Il est prévu également un mécanisme de surveillance du marché et d’évaluation des systèmes pour assurer leur conformité ainsi qu’une procédure de reporting des incidents.
Le projet de règlement prévoit un cadre pour soutenir l’innovation en encourageant les autorités nationales à mettre en place des « bacs à sable » réglementaires de l'IA destinés à tester dans un environnement contrôlé des technologies innovantes pendant une durée limitée et à réduire la charge réglementaire pesant sur les les PME et les start-ups.
Enfin, le texte prévoit des sanctions lourdes en cas de non-respect de ces nouvelles exigences pouvant aller jusqu’à 20 millions d’euros ou 6% du chiffre d’affaires.
Les nouvelles règles prévues s'appliqueront aussi bien aux acteurs du secteur public qu'aux entreprises, quelle que soit leur taille, à l'intérieur comme à l'extérieur de l'Union européenne, pour tout système d'IA mis sur le marché dans l'Union ou dont l'utilisation a une "incidence" sur les personnes situées dans l'UE. Les entreprises américaines et chinoises concernées devront ainsi aussi se conformer à ce règlement.
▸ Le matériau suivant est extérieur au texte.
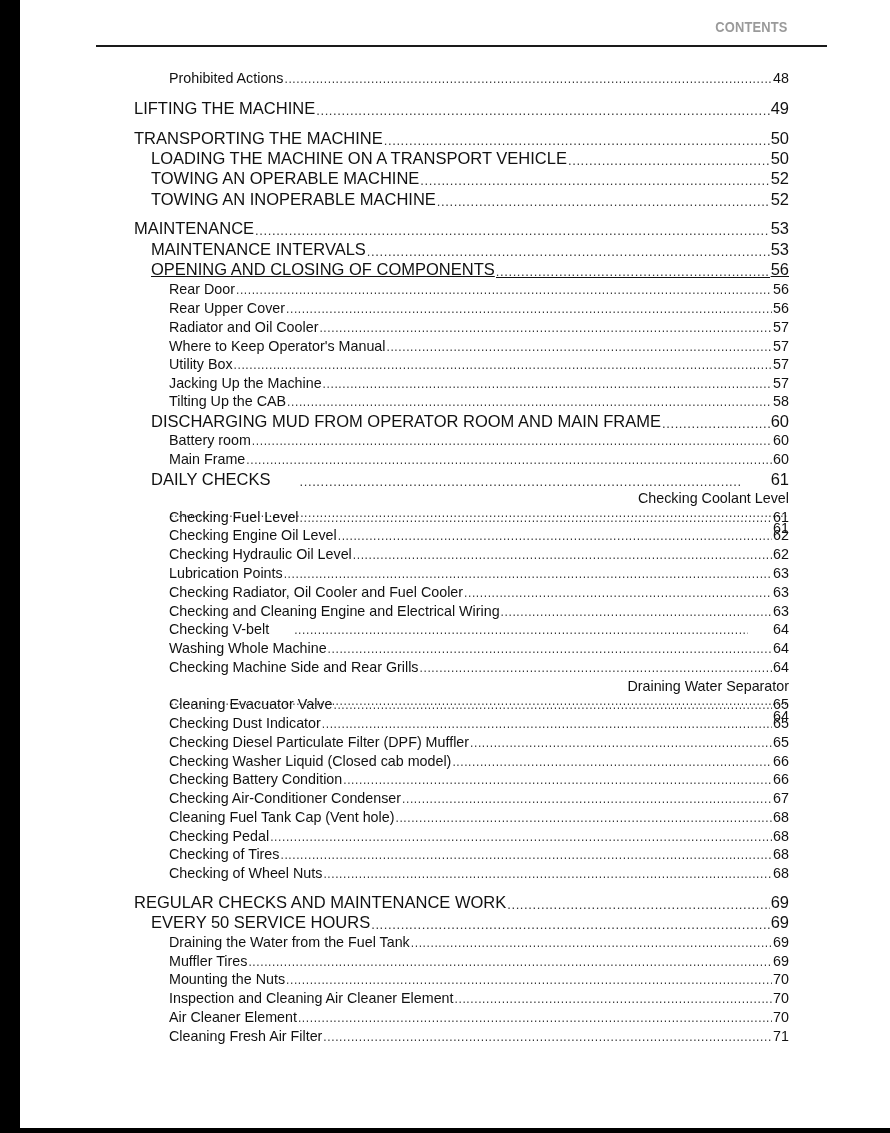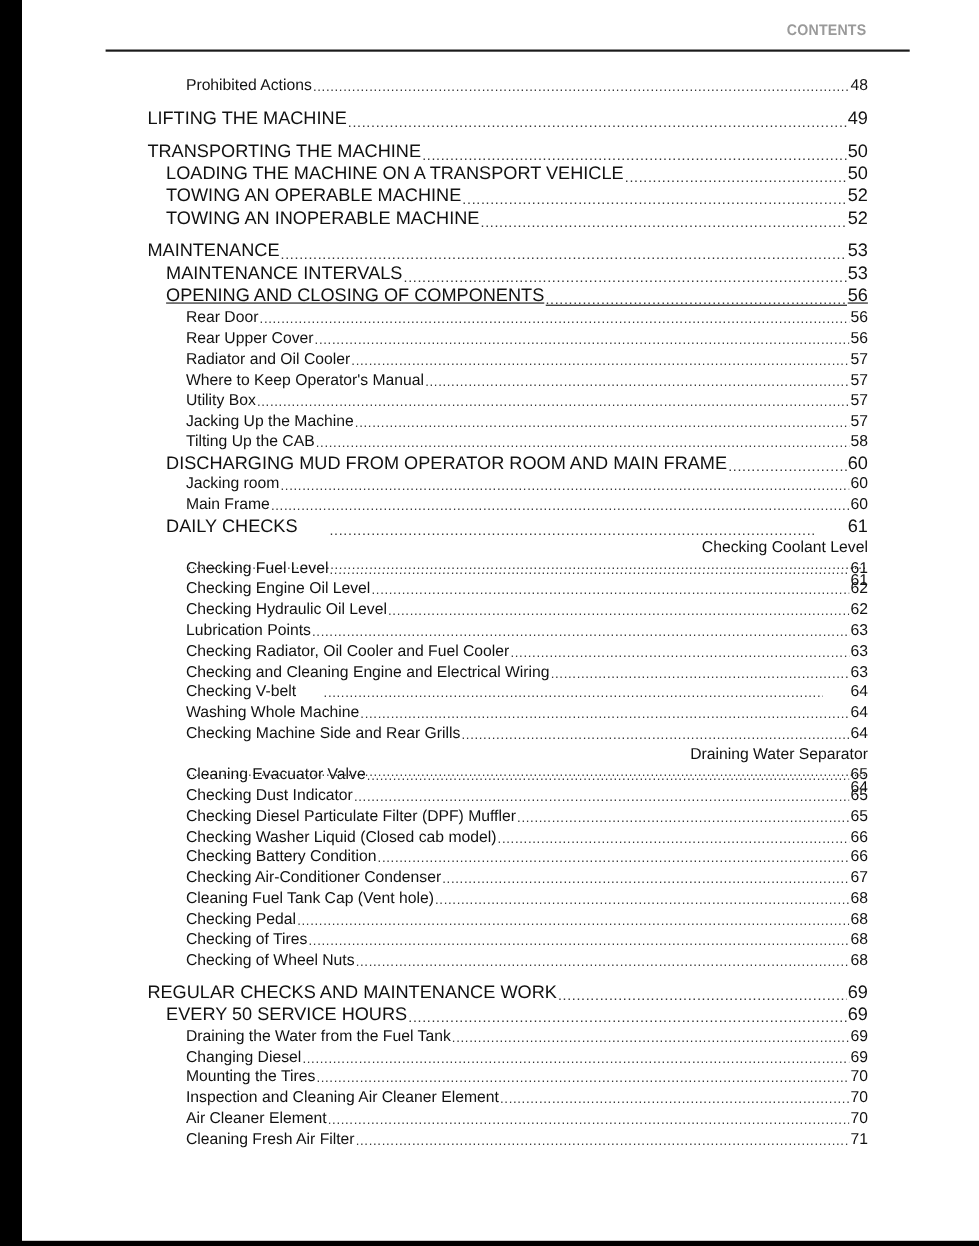--- a/index.html
+++ b/index.html
@@ -178,7 +178,7 @@
     <span class="page">60</span>
   </div>
     <div class="toc-row lvl-2" style="top: 432px;">
-    <span class="title">Jacking room</span>
+    <span class="title">Battery room</span>
     <span class="leader"></span>
     <span class="page">60</span>
   </div>

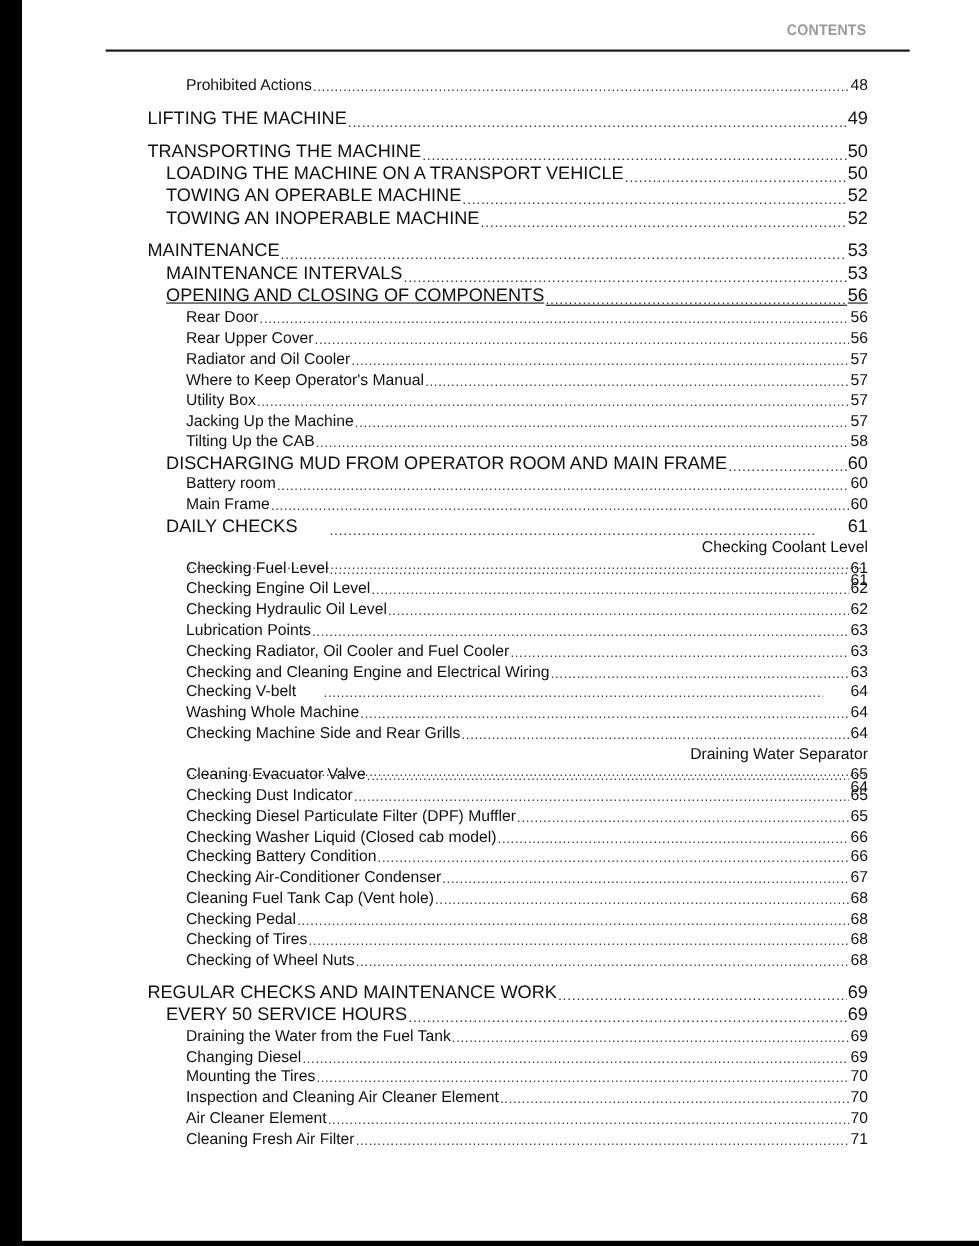--- a/index.html
+++ b/index.html
@@ -313,7 +313,7 @@
     <span class="page">69</span>
   </div>
     <div class="toc-row lvl-2" style="top: 953px;">
-    <span class="title">Changing Diesel</span>
+    <span class="title">Muffler Tires</span>
     <span class="leader"></span>
     <span class="page">69</span>
   </div>

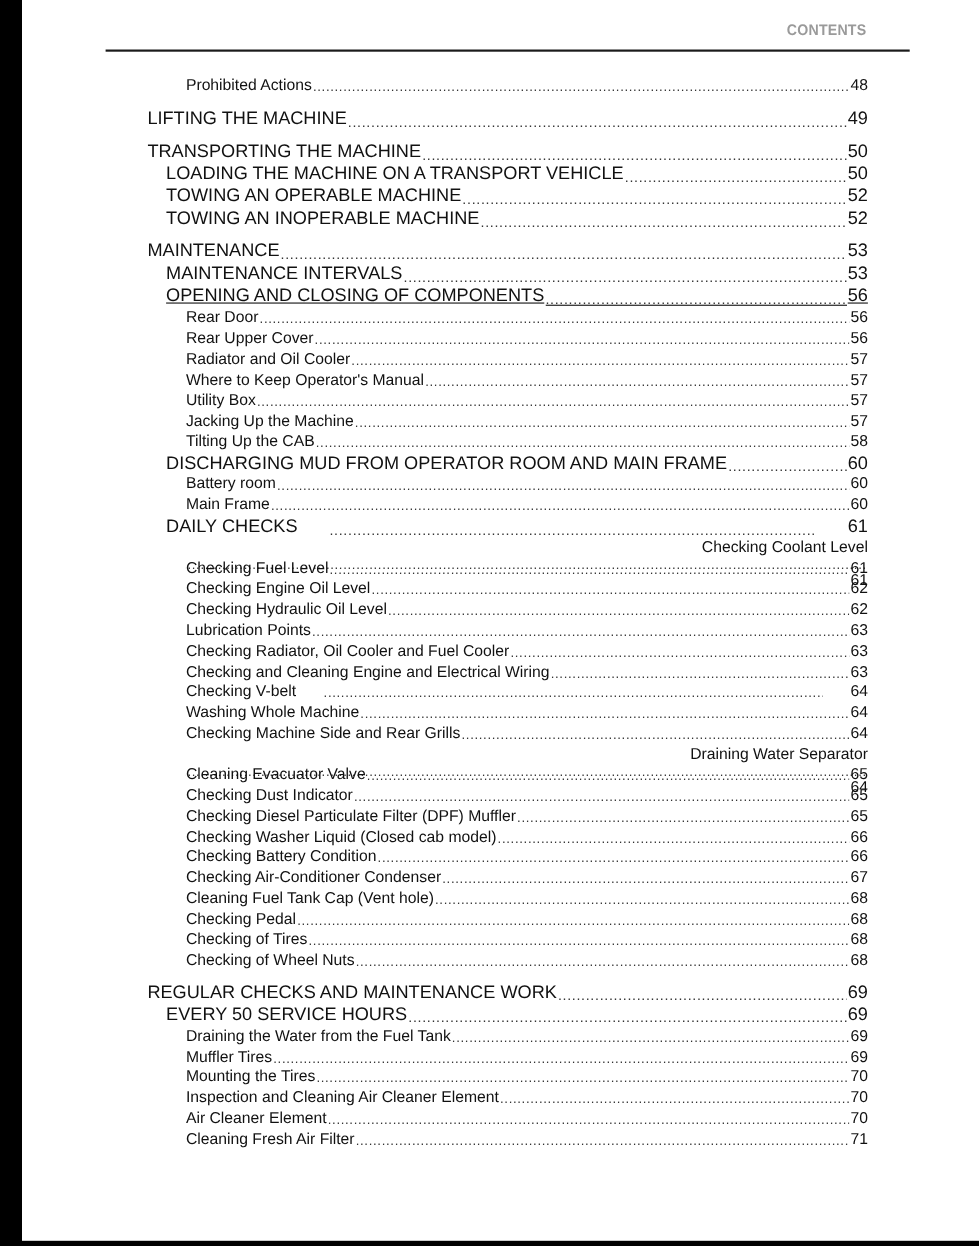--- a/index.html
+++ b/index.html
@@ -318,7 +318,7 @@
     <span class="page">69</span>
   </div>
     <div class="toc-row lvl-2" style="top: 971px;">
-    <span class="title">Mounting the Tires</span>
+    <span class="title">Mounting the Nuts</span>
     <span class="leader"></span>
     <span class="page">70</span>
   </div>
Quand le texte pourrait être applicable ?
D’un point du vue du calendrier, l’adoption de ce texte devrait nécessiter encore quelques années.
Il devra en effet être examiné par le Parlement européen puis par le Conseil, jusqu’à ce qu’un texte de compromis soit trouvé. Par comparaison, le RGPD a été adopté après 4 années de discussion.
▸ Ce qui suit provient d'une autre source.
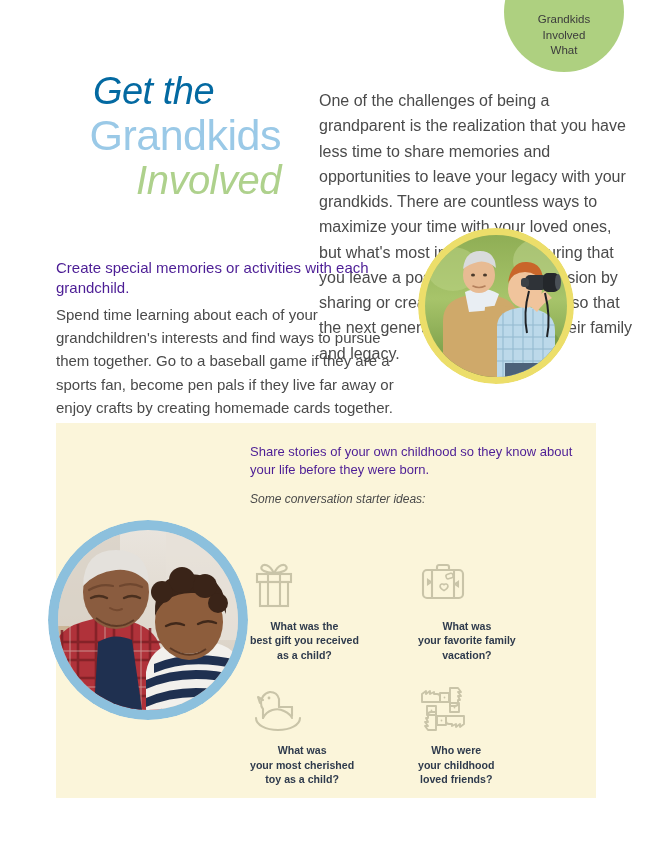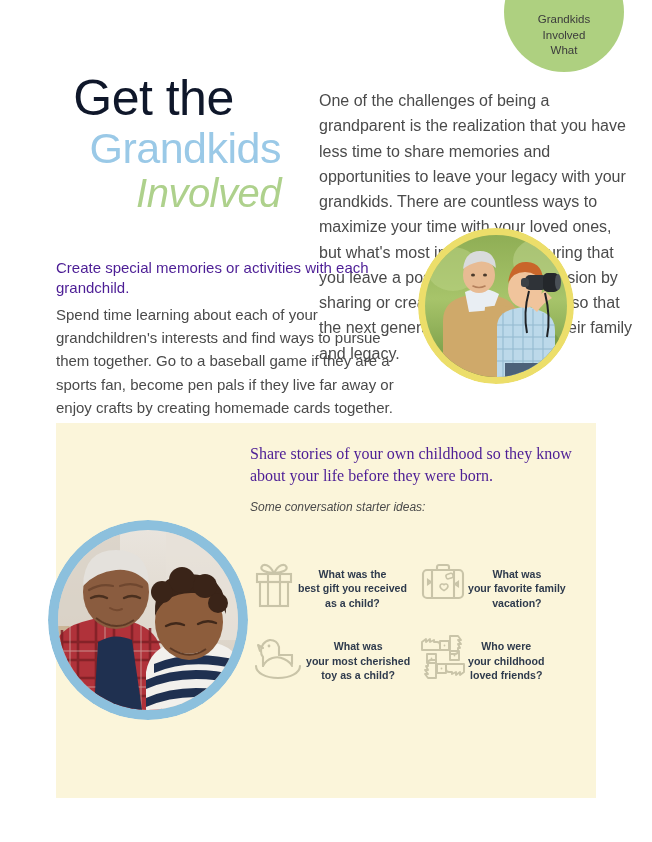--- a/index.html
+++ b/index.html
@@ -36,7 +36,7 @@
     font-weight:300;
     letter-spacing:-0.5px;
   }
-  .t-line1 { font-size:50px; color:#0f172a; line-height:1.05; text-align:center; padding-right:30px;}
+  .t-line1 { font-size:38px; color:#0369a1; line-height:1.05; text-align:center; padding-right:30px;font-style:italic;}
   .t-line2 { font-size:43px; color:#9ac9e7; line-height:1.08; }
   .t-line3 { font-size:40px; color:#aed18c; line-height:1.12;font-style:italic; }
 

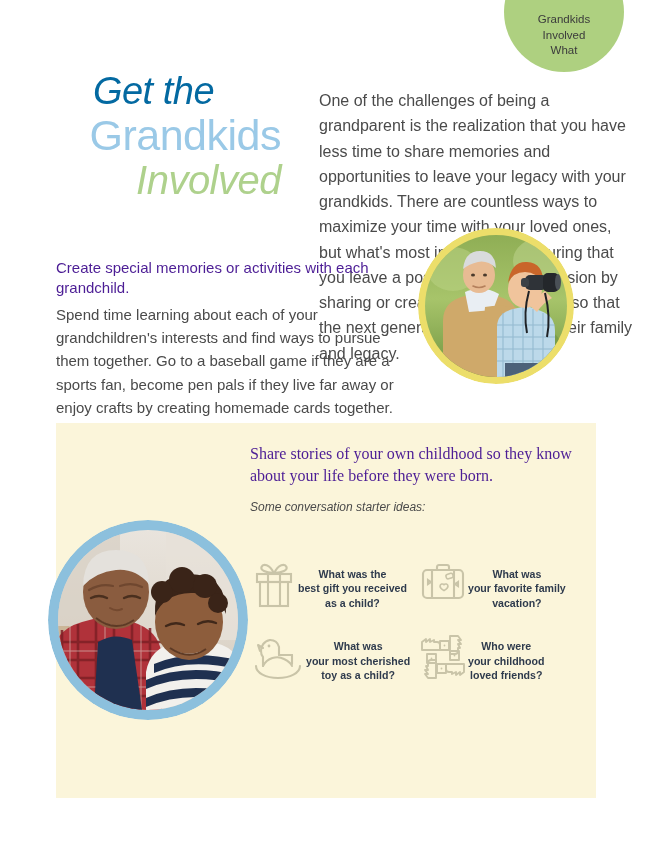--- a/index.html
+++ b/index.html
@@ -75,7 +75,7 @@
   }
 
   .stories { position:absolute; left:250px; top:443px; width:330px; }
-  .stories .sec-head { font-size:16px; line-height:1.35;font-family:Liberation Serif, serif; }
+  .stories .sec-head { font-size:13px; line-height:1.35; }
   .stories .sec-body { margin-top:4px; }
   .starter {
     margin-top:14px; font-size:12px; font-style:italic; color:#4a4a4a;

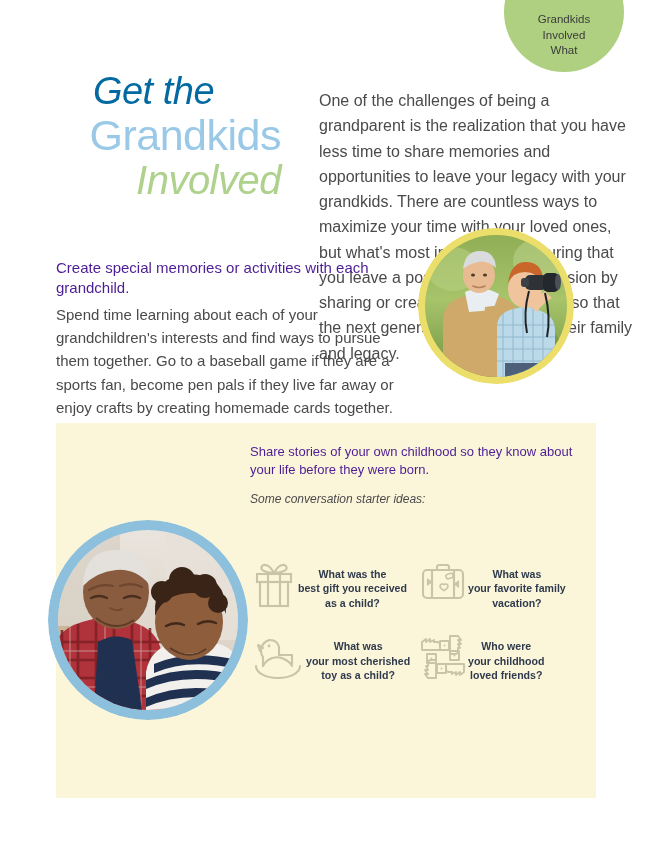--- a/index.html
+++ b/index.html
@@ -90,7 +90,7 @@
     grid-template-rows:auto auto;
     row-gap:20px;
   }
-  .icon-cell { display:flex; flex-direction:row; align-items:flex-end; }
+  .icon-cell { display:flex; flex-direction:column; align-items:flex-start; }
   .icon-art { height:52px; display:flex; align-items:flex-end; justify-content:center; }
   .icon-cap {
     margin-top:9px;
En outre, comme pour le RGPD, un délai de 24 mois après son adoption est prévu par la proposition pour permettre aux acteurs de se mettre en conformité avant son entrée en application dans les États membres.
A suivre donc !
Et à l’étranger ?
À l’étranger, l’encadrement règlementaire de l’IA en est encore à ses débuts.
Par exemple, chez nos voisins Américains, quelques textes ont été adoptés pour réguler des aspects spécifiques de l’intelligence artificielle, tels que la reconnaissance faciale ou la transparence des objets connectés, mais il n’existe pas de cadre général.
La Chine a prévu d’établir un régime légal, éthique et stratégique pour l’intelligence artificielle d’ici 2025.
Au Canada, le Commissariat à la protection de la vie privée du Canada a publié en novembre dernier, ses recommandations en faveur d’un cadre réglementaire pour l’intelligence artificielle.